Evidentemente que nenhum método diagnóstico utilizado pela medicina é capaz,
até o momento, de precisar o instante em que o Espírito se desprendeu do corpo
físico definitivamente. Os métodos de que dispomos nos informam que o cérebro
está impossibilitado de expressar o Espírito, somente isso.
Por outro lado, a questão n° 156 diz que “na agonia, a alma, algumas vezes,
já tem deixado o corpo; nada mais que a vida orgânica…”, sugerindo que o
desprendimento já ocorreu, a desencarnação já se consumou, embora o coração
continue a bater.
Conseqüentemente, do ponto de vista espiritual, tanto o corpo pode funcionar,
tendo a desencarnação já se efetivado, quanto pode ocorrer a morte cerebral e o
Espírito não ter ainda efetivado sua liberação total da carne.
A morte cerebral, no atual estágio dos nossos conhecimentos, representa
apenas uma impossibilidade/irreversibilidade de expressão via corpo físico, mas
não representa o instante da desencarnação, nem a garantia de que o Espírito já
tenha partido definitivamente. A pergunta l56 diz que a situação descrita
(desprendimento do Espírito com o corpo ainda funcionando) acontece algumas
vezes e não todas as vezes.
Por isso mesmo, temos de encarar tal questão com bastante cautela e
humildade, reconhecendo, como em muitas outras questões, que será necessário
aguardar mais um pouco para o surgimento de informações mais esclarecedoras. Até
lá, prudência e paciência são o mais aconselhável.
Não se pretende aqui a defesa do prolongamento artificial, muitas vezes
agressivo e doloroso, do paciente indubitavelmente agônico; mas recomenda a
Ética que medidas básicas sejam empregadas para deixar que a Vida decida pela
permanência ou não do indivíduo no corpo físico.

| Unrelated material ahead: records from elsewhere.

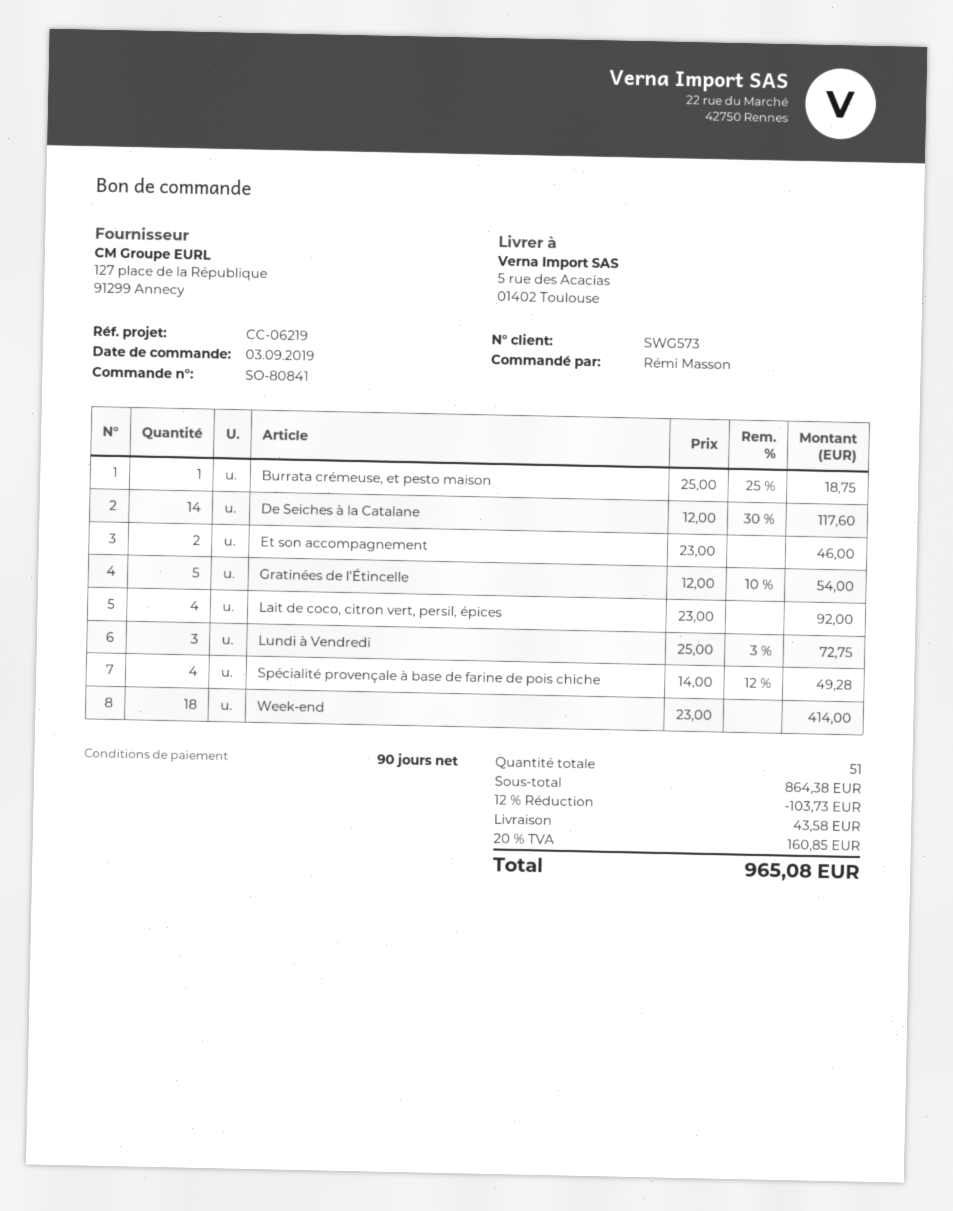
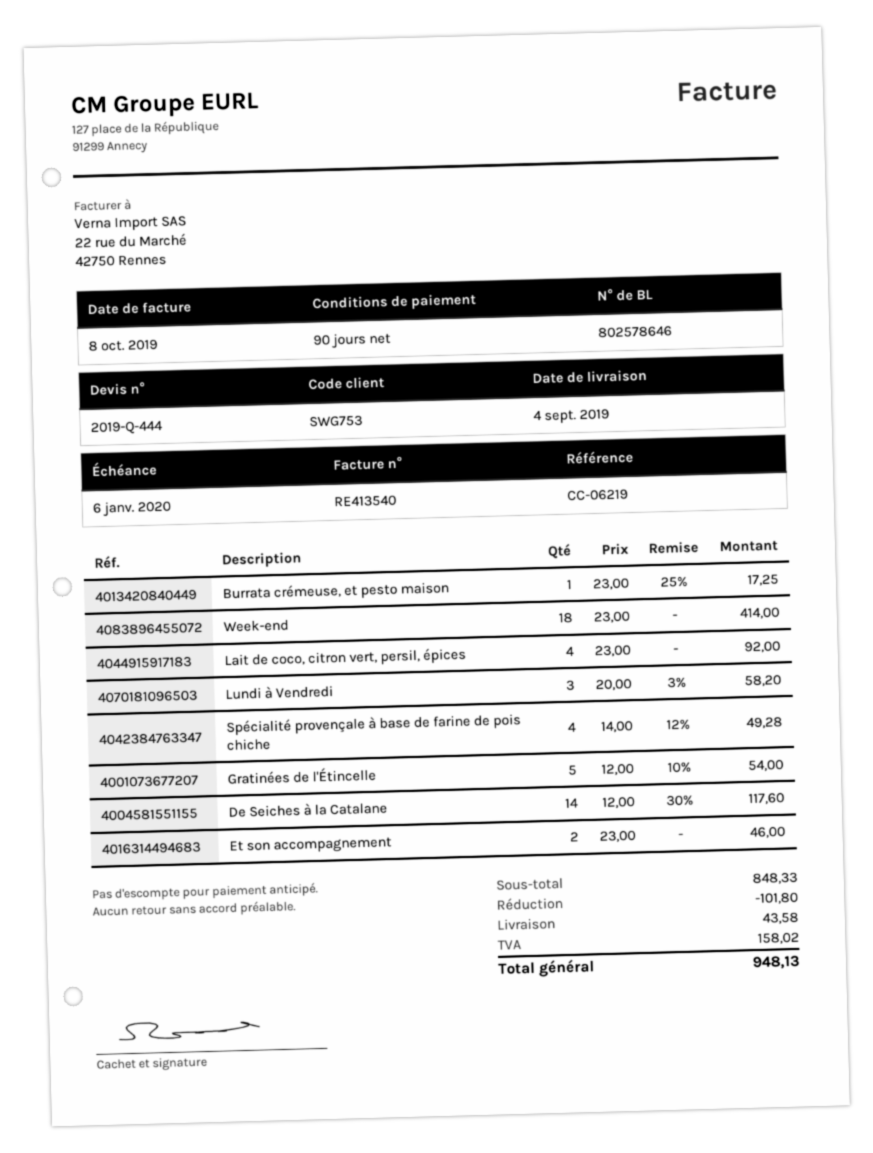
customer number: SWG573 -> SWG753
Burrata crémeuse, et pesto maison: 1 x 25.00 - 25% = 18.75 -> 1 x 23.00 - 25% = 17.25
Lundi à Vendredi: 3 x 25.00 - 3% = 72.75 -> 3 x 20.00 - 3% = 58.20
subtotal: 864.38 -> 848.33
discount: 103.73 -> 101.80
tax: 160.85 -> 158.02
total: 965.08 -> 948.13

A doação de órgãos é sublime, na medida que uma vida física inviável
proporciona vitalidade a outra com possibilidades de permanência no campo
físico. Entretanto, tal doação precisa respeitar, em primeiro lugar, a
existência que está findando, caso contrário não podemos garantir que o ato
ocorreu dentro de um sentido ético, ainda mais levando em conta a correria
desenfreada que se instalou na busca por um transplante.
Eutanásia e homicídio são situações delicadas frente às Leis Divinas. Avanços
da Ciência e mais informações da Espiritualidade auxiliarão os homens, com
certeza, a definir melhor certos pontos ligados à morte cerebral e ao momento do
desenlace, que não estão ainda devidamente – do ponto de vista espiritual –
esclarecidos.
Boletim do SEI – nº 1569 – 256/4/98.